The victim, Johanna Huden, 30, is an assistant to Editorial Page Editor Bob McManus, who said she had recovered and was working Friday.
“She’s been real brave,” he said. “The original wound was scary but she’s fine now.”
The source of the anthrax was not known. Post Co-Chairman Lachlan Murdoch said Huden’s work included opening letters to the editor but “she doesn’t recall opening any suspicious letters or packages.”
Tests were being done at the newspaper’s offices in the building of its parent company, News Corp., at 1211 Sixth Ave., at 48th Street, just a block from NBC headquarters where the first anthrax case among city media workers was discovered a week ago.
“We are taking every precaution and working closely with authorities to identify the source of the infection and prevent any further risk,” Publisher Ken Chandler said. “The authorities have assured us there is no danger to our employees.”
The woman noticed a blister on one of her fingers on Sept. 22. The blister became infected. She was treated with antibiotics, but after the discovery of anthrax at NBC last week, she was tested for anthrax, the Post said.
Early tests were negative but a positive test came back Thursday night, the statement said.

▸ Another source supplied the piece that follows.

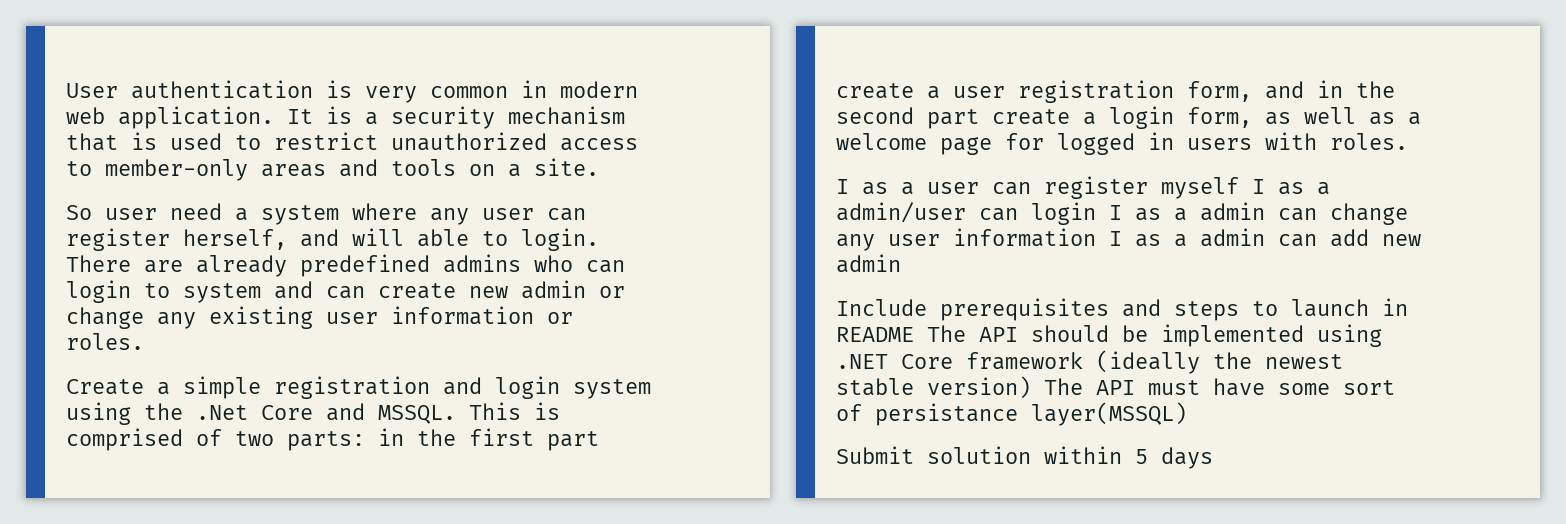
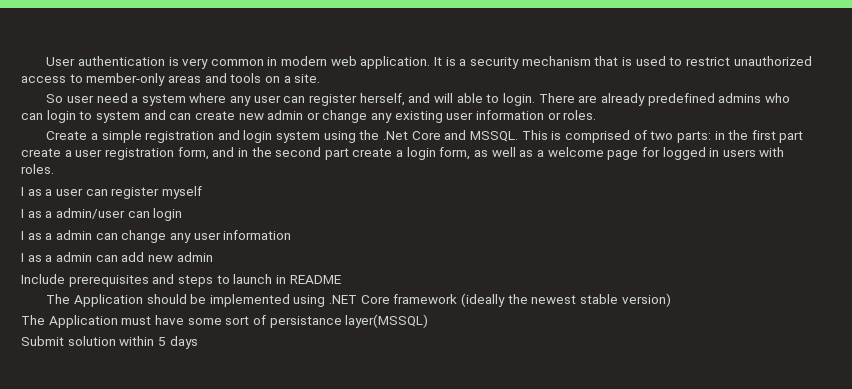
(1239, 188) none -> (202, 192) //
(1096, 213) none -> (183, 214) //
(1096, 237) none -> (292, 235) //
[927,325,1018,342] The API -> [46,294,143,307] // The Application
[1044,378,1135,395] The API -> [21,315,118,328] // The Application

As a precaution, three other members of the Post staff who displayed flu-like symptoms were tested for anthrax in the past week and those tests were negative.
The News Corp. building was one of several media headquarters in Manhattan checked by police and the Health Department for the presence of anthrax over the past week.
In addition to the Post and NBC, other cases have surfaced at ABC News and CBS News.
The Post said it had begun tighter security measures and mail-handling procedures in the past week.
On Thursday, the diagnosis of a CBS employee who works in Dan Rather’s office was announced. Claire Fletcher is being treated but has continued to work, and network officials said that she feels fine. Rather said his colleague doesn’t remember receiving any suspicious packages.
The source of the bacteria at CBS was still being sought, but city Health Commissioner Neal Cohen said “it makes sense” to suspect that it was delivered in an envelope. Cohen noted that Fletcher, 27, works with mail and her case resembles the anthrax infection at NBC headquarters in New York.
Officials said there was no danger to CBS employees or the public.
“Our biggest problem today is not anthrax,” Rather said. “Our biggest problem is fear. … We are resolute, we will not flinch, we will not bend, we will not swerve.”
Mayor Rudolph Giuliani, trying to ease public fears, emphasized that 17 days had passed since the appearance of Fletcher’s symptoms — a slight swelling in her cheek — and that no one else at CBS had been affected.
He also pointed out that New York’s other skin anthrax victims — an assistant to NBC anchorman Tom Brokaw and a baby whose mother had taken him to ABC News headquarters — were recovering.
“This all supports the conclusion you would draw from there being no other people with symptoms, and that is that there has been no spread,” Giuliani said.
The woman’s father, Bernard Fletcher, was interviewed at his home in England.
“Her main reaction is she’s a bit annoyed because the press in Manhattan have been camped out on her doorstep and so she’s had to move out of her flat,” he said. “Obviously, she was worried about the disease, but she’s been assured she will make a full recovery.”
Officials said Fletcher began treatment Oct. 4 by taking penicillin. When the NBC case became known, she was tested for anthrax and later had a biopsy, which came back positive for anthrax early Thursday.
Three other people in the United States have been infected with anthrax — a Florida tabloid photo editor who died, a colleague who remains hospitalized, and a New Jersey postal worker who may have handled the letter sent to Brokaw. The two tabloid workers got the more serious inhaled form of the disease; all others got the skin form.
More than 30 other people in Florida, Washington, and New York have tested positive for anthrax exposure.
Rather said he had no plans to be tested and was not taking medication. Brokaw has said he is taking antibiotics.
The CBS case to light came a day after samples taken from Gov. George Pataki’s New York City office tested positive for anthrax bacteria. No employees there have tested positive for the disease. Authorities have said that officers working on the city’s other cases may have brought in traces of anthrax.